3 Reasons Why Music Education is Here to Stay

by Kimberly on May 26, 2009 · 3 comments

I was in Detroit this past weekend attending a cousin’s wedding. I met a woman and we soon began talking about children and about our work. When the conversation turns to work, I frequently get asked  “What is music therapy?” and this conversation was no exception. My new friend said her high school daughter is thinking about majoring in music education and becoming a music teacher. She then said “And I told her – why not get a primary degree in English education and a secondary one in music education. If budgets get cut, they won’t cut English.”

music-education1I was speechless. I was sad.

This is a much bigger topic than I can write about in one post. However, here are three good reasons why music education is not going anywhere anytime soon:

  1. Parents would Protest. First of all, I think (and pray) that parents would raise hell if schools decided to cut music programs. This scenario has already been depicted in several movies (e.g. Music of the Heart, Mr. Holland’s Opus, etc.). But this speaks to a deeper issue. Music education used to be considered a foundation topic, essential for the well-educated person. We lost that somewhere in the last century. For some reason many people view music education as an elective that is too easily delegated as a subject that can be easily cut.
  2. It’s Good for the Child. Learning music is essential for the education of our children. Our children need these programs. Study after study have shown how music (and, although I am not as knowledgeable on the topic, art) training has a positive impact on language and math skills.
  3. And Good for Budgets.

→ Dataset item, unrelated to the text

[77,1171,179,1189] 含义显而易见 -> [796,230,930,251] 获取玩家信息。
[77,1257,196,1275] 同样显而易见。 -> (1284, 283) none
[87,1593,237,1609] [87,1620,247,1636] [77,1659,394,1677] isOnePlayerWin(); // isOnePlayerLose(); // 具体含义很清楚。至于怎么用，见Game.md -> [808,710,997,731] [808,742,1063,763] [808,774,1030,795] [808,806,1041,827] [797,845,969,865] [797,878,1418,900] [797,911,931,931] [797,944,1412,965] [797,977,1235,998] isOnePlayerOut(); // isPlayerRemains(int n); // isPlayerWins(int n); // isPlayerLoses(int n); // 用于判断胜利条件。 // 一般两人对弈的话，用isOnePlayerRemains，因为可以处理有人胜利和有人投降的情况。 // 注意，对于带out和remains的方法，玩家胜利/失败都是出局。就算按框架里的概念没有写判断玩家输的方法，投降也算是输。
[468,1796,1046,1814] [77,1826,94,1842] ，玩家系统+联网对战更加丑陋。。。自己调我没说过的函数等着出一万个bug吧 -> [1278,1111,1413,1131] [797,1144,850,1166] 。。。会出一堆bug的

Additionally, my husband (a high school and college band director) makes a good point: music teachers, and especially ensemble conductors – band, orchestra, and choir directors – actually help the budget. What other teacher can easily handle 30, 60, 120, or 200 students at one time? How many other teachers would need to be paid during that class period to teach those students?

I am not a full-time music educator and am only sharing my thoughts based on the little experience I have. However, I come across this issue as a music therapist. It’s hard for people to imagine that music can be a serious, effective, viable treatment option. They too easily envision singing “Kum-Ba-Ya” by a beach campfire. It’s hard for people to understand that music, which they consider for pure entertainment, actually has an important role in our life.

I follow the subject “music therapy” in Twitter. Two-thirds of the time, people tweet about listening to music and how that’s their therapy, but yet it’s somehow hard for them to understand that it can a professional therapy. It is hard for many to distinguish between what they consider to be “entertainment” and what they consider to be “medical” or “educational.”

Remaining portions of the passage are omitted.